We still fish for trout in the streams but have abandoned the lake.

First big fish my kid caught - he was really proud - not for catching the fish but because he put food on the table using his own skills.

----------


## crashdive123

Sounds like you're raising him just fine.

----------


## Teotwawki

> Sounds like you're raising him just fine.


Thanks - he gets most the credit - he is just a good kid... makes me wonder if I'm actually the father  :Confused:   :Smile:

----------


## wareagle69

lets ask maurry for the test results

----------


## buttercup

> Thanks - he gets most the credit - he is just a good kid... makes me wonder if I'm actually the father




he is a marvelous kid and I claim him as his 'honorary' aunt (well, probably great-aunt) if I'm allowed. 

Very smart, funny, and all around nice.

----------


## Rick

I guess it depends. I like to fish but some places I won't eat the fish so I fish and release. Other places I'll catch and eat. I fly fish mostly so around here it's usually Redear and Bluegill.

----------


## Jericho117

Depends, when I bow fish I obviously eat whatever fish I put an arrow through, I hate to waste anything on an animal, but when I fish with hand line ( I don't use poles) I catch and kill only ones that bite quickly when I cast out, and if im hungry in the woods and don't feel like walking back miles to my house to just eat something.

----------


## Teotwawki

> he is a marvelous kid and I claim him as his 'honorary' aunt (well, probably great-aunt) if I'm allowed. 
> 
> Very smart, funny, and all around nice.


You're allowed.

----------


## Sarge47

1st, I don't fish a whole lot, unless it 's fly fishing, or Survival.  Either way, unless it's too small or a carp,( :Mad: ) it hits the skillet!  Some Wise-en-Hiemer even went so far as to invent a "barbless" hook for fly-tyers to tie their flies with to aid in "catch & Release"!  Go figure!  :Mad:  Where's Smok when I need him? :Confused:

----------


## canid

i'm used to living near areas which only allow catch and release, and/or only allow the use of barbless circle hooks.

i don't fish there. i wouldn't go fishing if i wheren't looking for a meal, and since i'm always hungry, it dosen't stifle my ability to engage in that sport and past-time i love so well. there are many waters i wouldn't fish in for the pollution, many more i just wouldn't fish in more than a few times a year, but then there are brands and types of canned fish i wouldn't eat for the same reason.

i never had much time for catch and release, i don't see a need to torture the poor critters needlessly.

----------


## Sam Reeves

Eat 'em or let 'em go? 

http://www.npr.org/templates/story/s...toryId=5542199

----------


## BraggSurvivor

Catch and release for me in the summer. All the Rainbow, Brookies and Browns you can catch two minute walk down my driveway. In the winter is different. I catch and pan fry at least 6 a week.

----------


## sobeit

Depends big Cat fish (25lb and up), and Bass, I let go. Smaller Cat fish, Crappy, and sand Bass get eaten

----------


## nell67

If I catch it,I eat it.

----------


## crashdive123

Agreed.  If I catch it, it's food.

----------


## Sunshine

Definitely catch and release.  The two big lake systems above and below Charlotte are so polluted, I don't even like swimming in them, much less eat out of them!

----------


## marberry

the only really polluted waters here are lake winnipeg and the red deer river and i still catch healthy clean fish every time. but if it was really polluted i might just give up on fishing alltogether

----------


## Ameriborn

I live where people from all over the US come to fish for Walleye. It is definately cath and eat. (Maumee River in Ohio)

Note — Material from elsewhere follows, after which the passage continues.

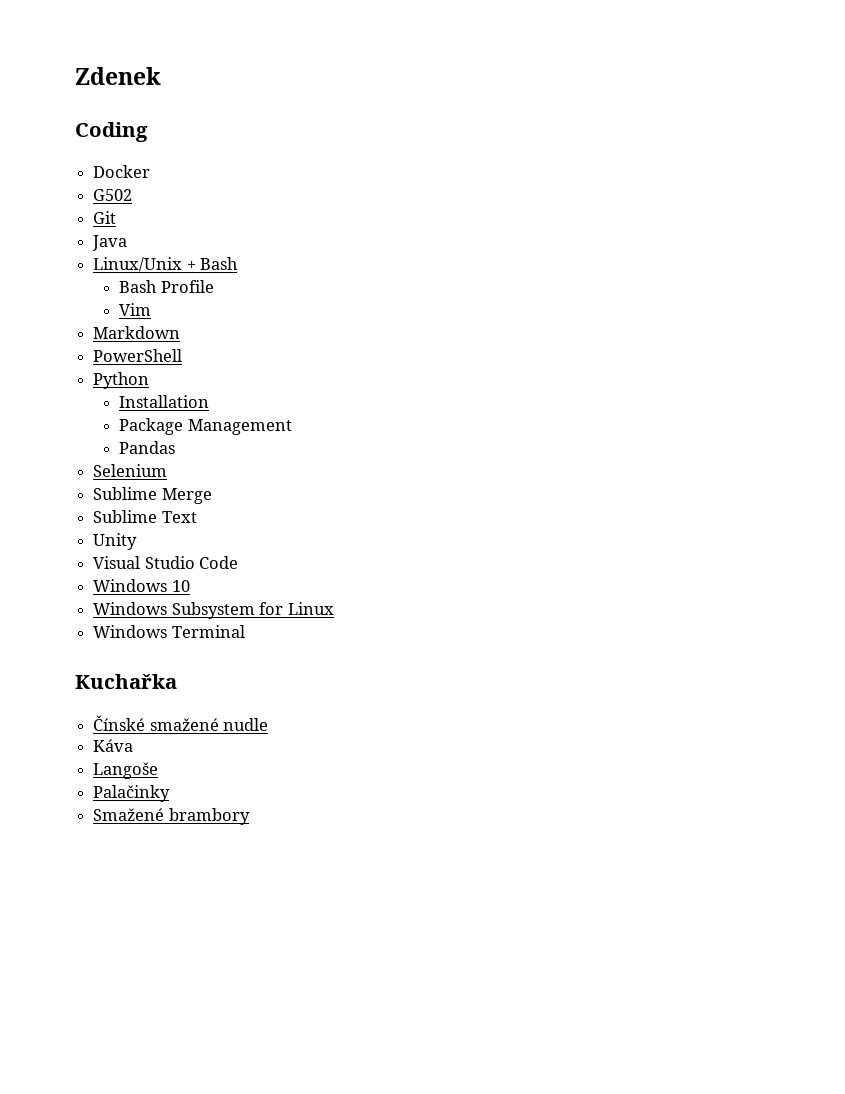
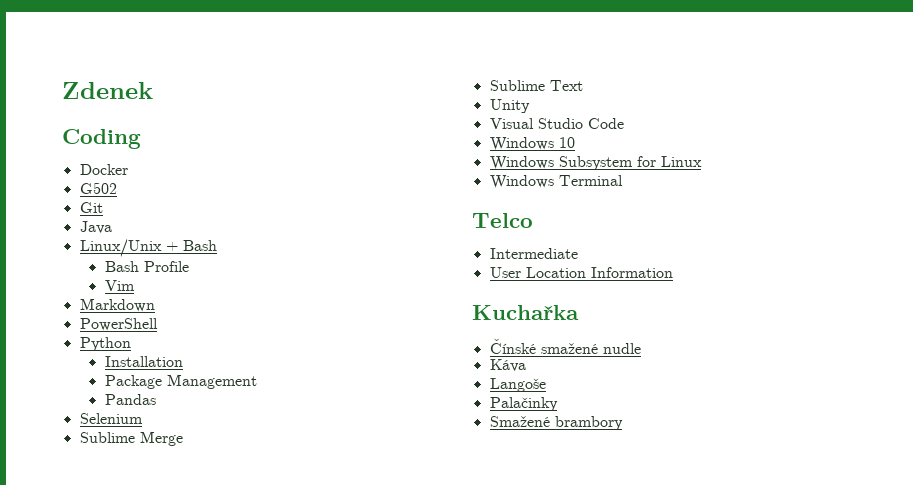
(245, 631) none -> [472,213,533,228] [489,248,578,259] [489,267,673,278] // Telco // Intermediate // User Location Information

However, it really depends on the type of fish
Catfish, Perch, Walleye, Bullhead = Eat
White Bass, White Perch, Sheephead = Crap
Trout, Bass, Carp = Depends (On my mood of the day)

----------


## DOGMAN

In Montana it really depends on the fishery. Many of the rivers here are wild fisheries. That means they are not stocked by fish hatcheries, and so the rule is predomnatly catch and release for Trout. In the lakes, if they are stocked, then its "hook 'em and cook 'em"...again this is for Trout.
Other species are mainly keep and eat.

----------


## cheshiregriffin

I usually fish out of the waterways surrounding the Gulf of mexico.  Either way, if it's edible it ends up getting eaten.   Although I rarely fish out of the Mississippi river because of the pollution levels, yet at times i do.  I've seen 60 lb catfish pop out of those waters.   

Normally I go for Garfish or Redfish depending on the area, but I almost never throw anything back.   I dont even think there are catch and release streams anywhere around LA state.

----------


## klkak

I usually only get to fish a couple of times in the summer. So I keep every salmon I catch. It helps to offset the cost of meat during the winter. I try to freeze about 50 lbs of salmon for the winter.

----------


## catfish10101

I mostly fish for catfish around the house, but I do make a few trips a year for redfish and speckled trout. If I don't eat it, I don't wanna catch it. If it is legal size, I will try to fill my limit. I don't care to eat bass, so I do not fish for them. So for the most part, it's catch and release.......INTO THE GREASE!!!! LOL.

----------


## crashdive123

> I mostly fish for catfish around the house, but I do make a few trips a year for redfish and speckled trout. If I don't eat it, I don't wanna catch it. If it is legal size, I will try to fill my limit. I don't care to eat bass, so I do not fish for them. So for the most part, it's catch and release.......INTO THE GREASE!!!! LOL.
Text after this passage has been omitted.